### REQUIRED WORK
Your task is to copy every line of the records below that contains "Chrome".

### SOURCE MATERIAL
'''
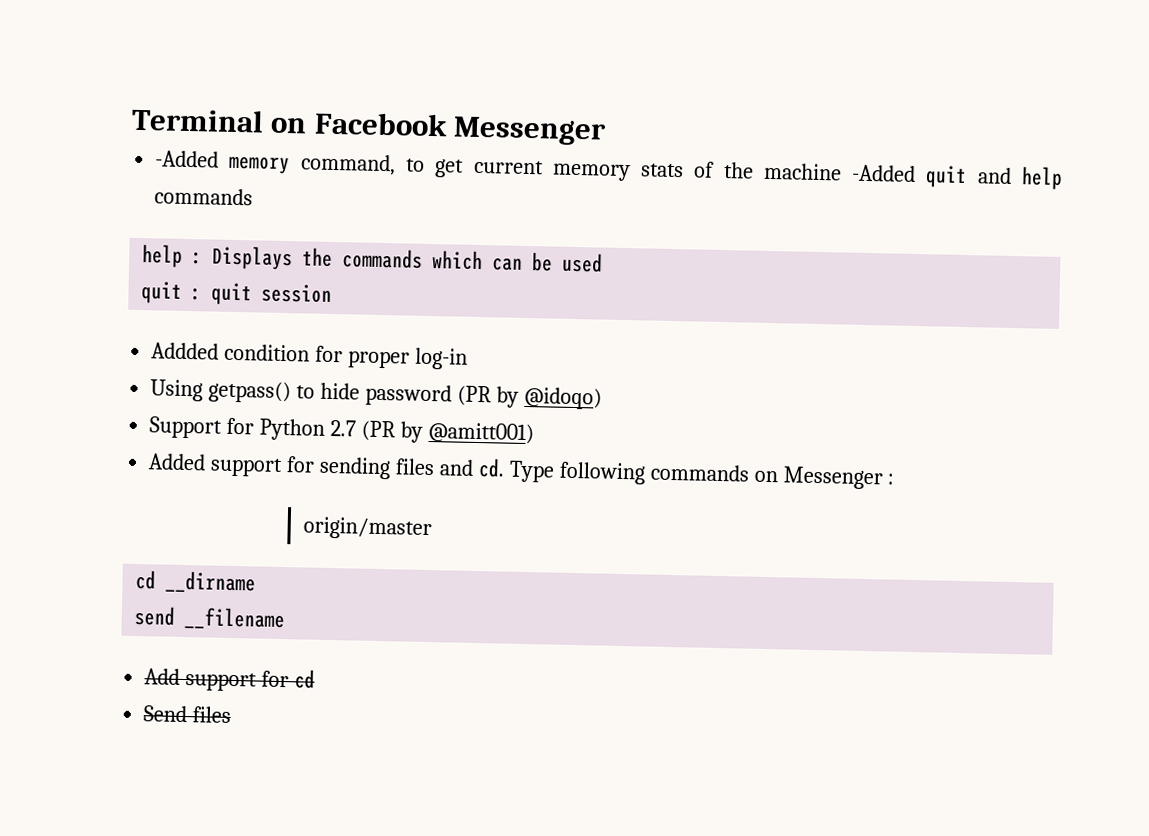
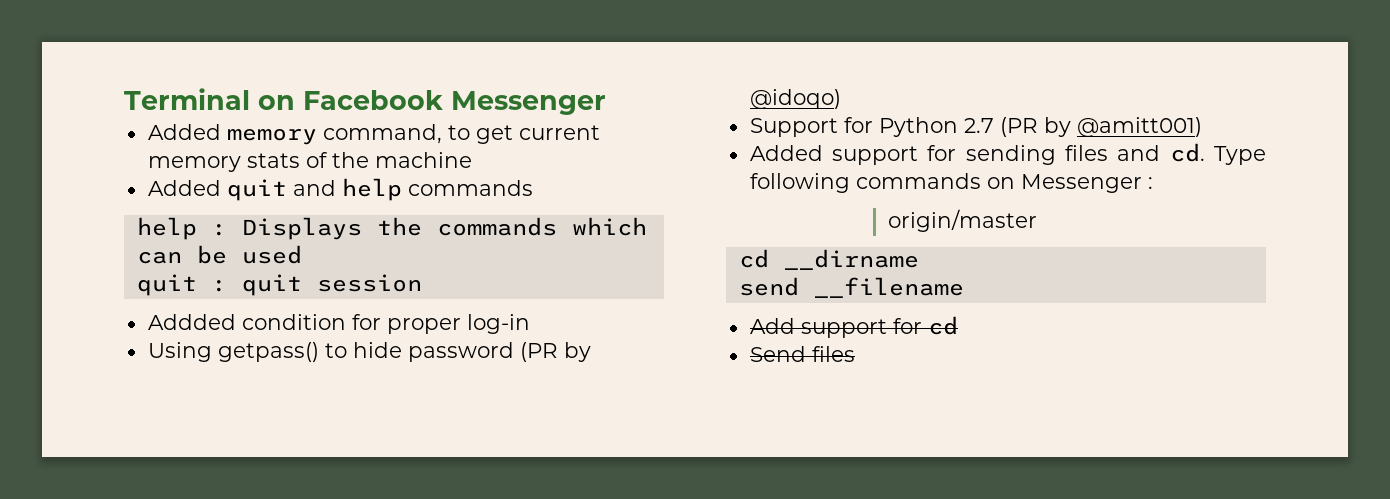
[155,150,220,168] -Added -> [147,124,221,140] Added
[851,164,917,182] -Added -> [147,180,221,196] // Added

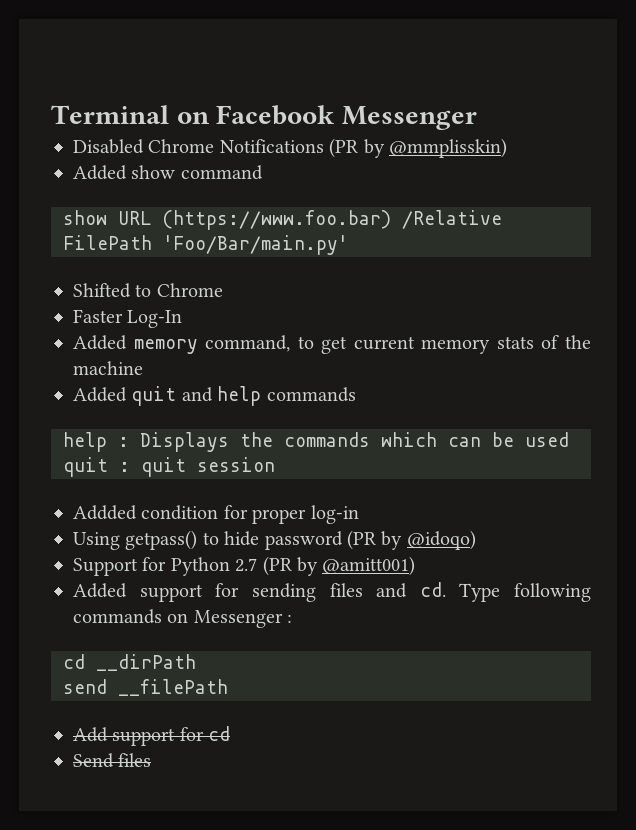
(606, 103) none -> [73,138,507,158] [73,165,263,180] [63,210,502,230] [63,235,348,255] [73,283,223,298] [73,309,183,328] // Disabled Chrome Notifications (PR by @mmplisskin) // Added show command // show URL (https://www.foo.bar) /Relative FilePath 'Foo/Bar/main.py' // Shifted to Chrome // Faster Log-In
[888,209,1037,232] [738,249,919,270] // origin/master // cd __dirname -> [63,654,196,671] // cd __dirPath
[813,277,964,298] __filename -> [118,679,228,696] __filePath

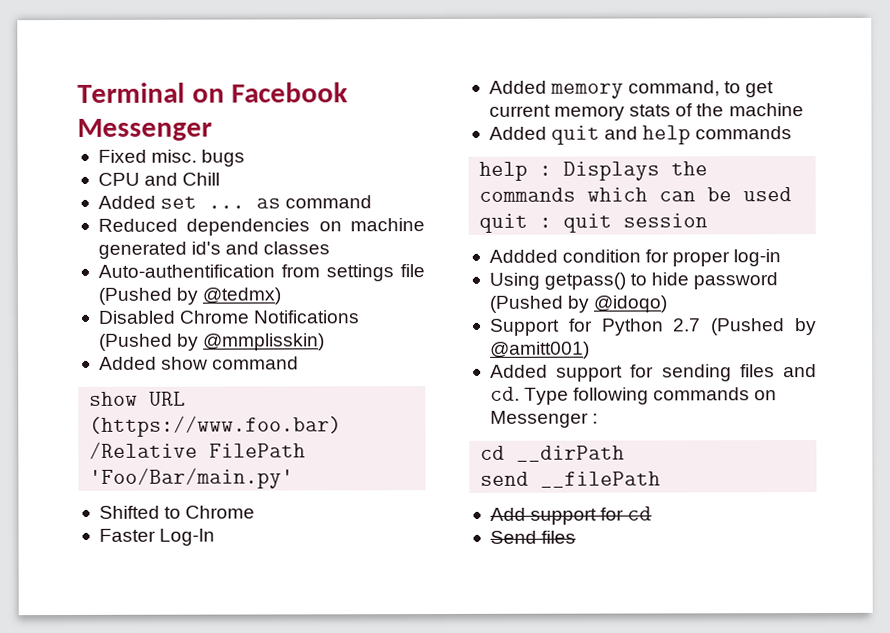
(477, 118) none -> [97,149,246,167] [97,172,221,186] [97,195,373,209] [97,218,425,236] [97,241,331,259] [97,264,426,282] [97,287,282,305] // Fixed misc. bugs // CPU and Chill // Added set ... as command // Reduced dependencies on machine generated id's and classes // Auto-authentification from settings file (Pushed by @tedmx)
[329,138,359,158] (PR -> [98,333,173,351] (Pushed
[347,530,376,550] (PR -> [488,295,563,313] (Pushed
[262,556,292,576] (PR -> [711,318,786,336] (Pushed

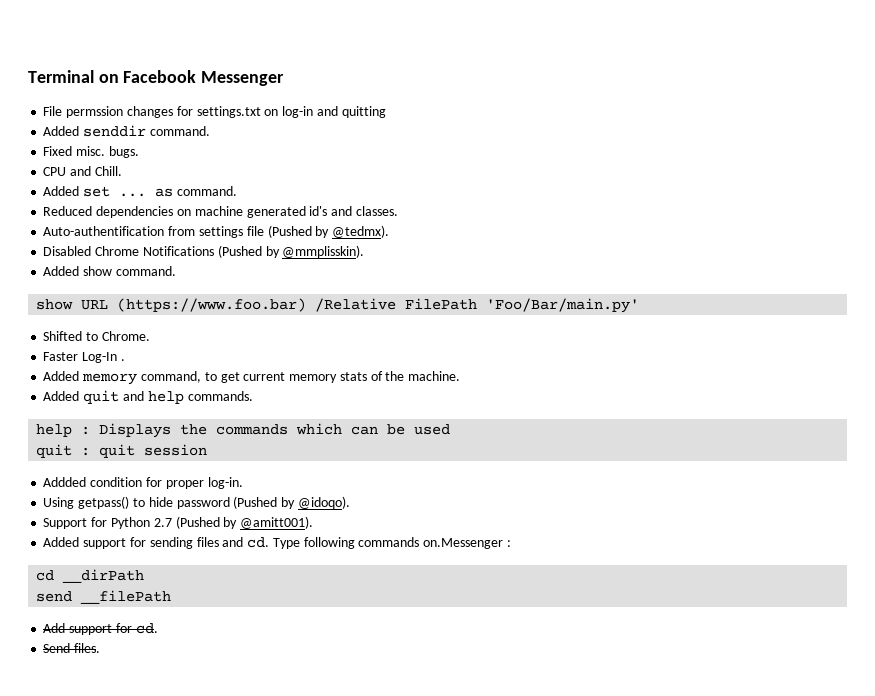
(212, 129) none -> [43,106,386,118] [43,125,210,137] // File permssion changes for settings.txt on log-in and quitting // Added senddir command.
[201,149,246,167] bugs -> [108,146,139,158] bugs.
[182,172,221,186] Chill -> [94,166,122,176] Chill.
[285,195,373,209] command -> [176,186,237,196] command.
[263,241,331,255] classes -> [355,206,398,216] classes.
[202,287,282,305] @tedmx) -> [332,225,390,238] @tedmx).
[203,333,326,351] @mmplisskin) -> [282,245,365,258] @mmplisskin).
[212,356,300,370] command -> [115,266,176,276] command.
[185,505,256,519] Chrome -> [101,331,150,341] Chrome.
(216, 537) none -> [120,359,125,361] .
[728,103,804,117] machine -> [408,371,461,381] machine.
[695,126,793,140] commands -> [187,391,253,401] commands.
[733,249,782,267] log-in -> [207,477,243,489] log-in.
[593,295,668,313] @idoqo) -> [297,496,350,509] @idoqo).
[489,341,590,359] @amitt001) -> [240,516,314,529] @amitt001).
[754,390,778,401] [489,410,589,428] on Messenger -> [423,538,504,549] on.Messenger
[627,506,653,521] cd -> [135,623,158,634] cd.
[541,530,577,544] files -> [74,643,101,653] files.

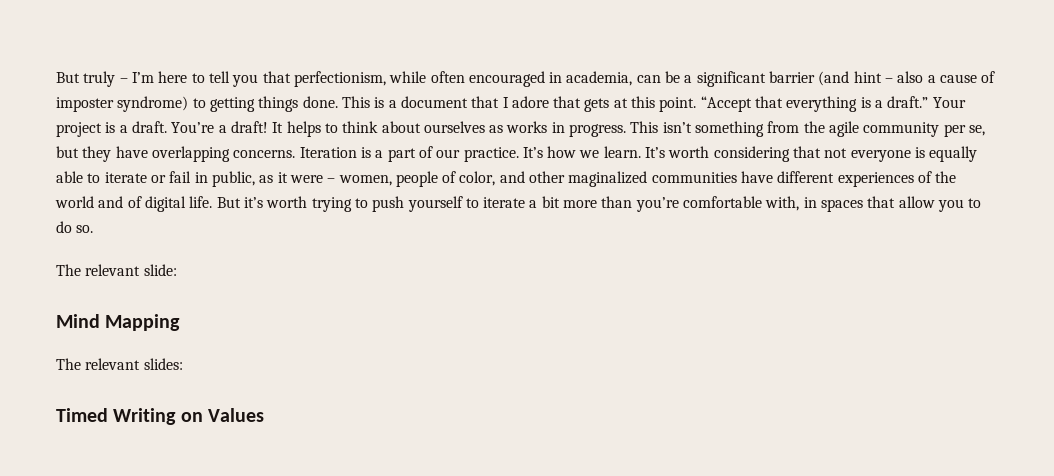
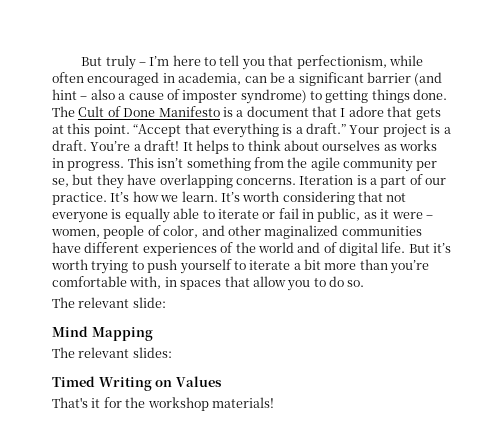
[341,96,370,108] This -> [52,106,220,117] The Cult of Done Manifesto
(264, 415) none -> [52,397,274,411] // That's it for the workshop materials!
'''
### EXERCISE OUTPUT
(606, 103) none -> [73,138,507,158] [73,165,263,180] [63,210,502,230] [63,235,348,255] [73,283,223,298] [73,309,183,328] // Disabled Chrome Notifications (PR by @mmplisskin) // Added show command // show URL (https://www.foo.bar) /Relative FilePath 'Foo/Bar/main.py' // Shifted to Chrome // Faster Log-In
[185,505,256,519] Chrome -> [101,331,150,341] Chrome.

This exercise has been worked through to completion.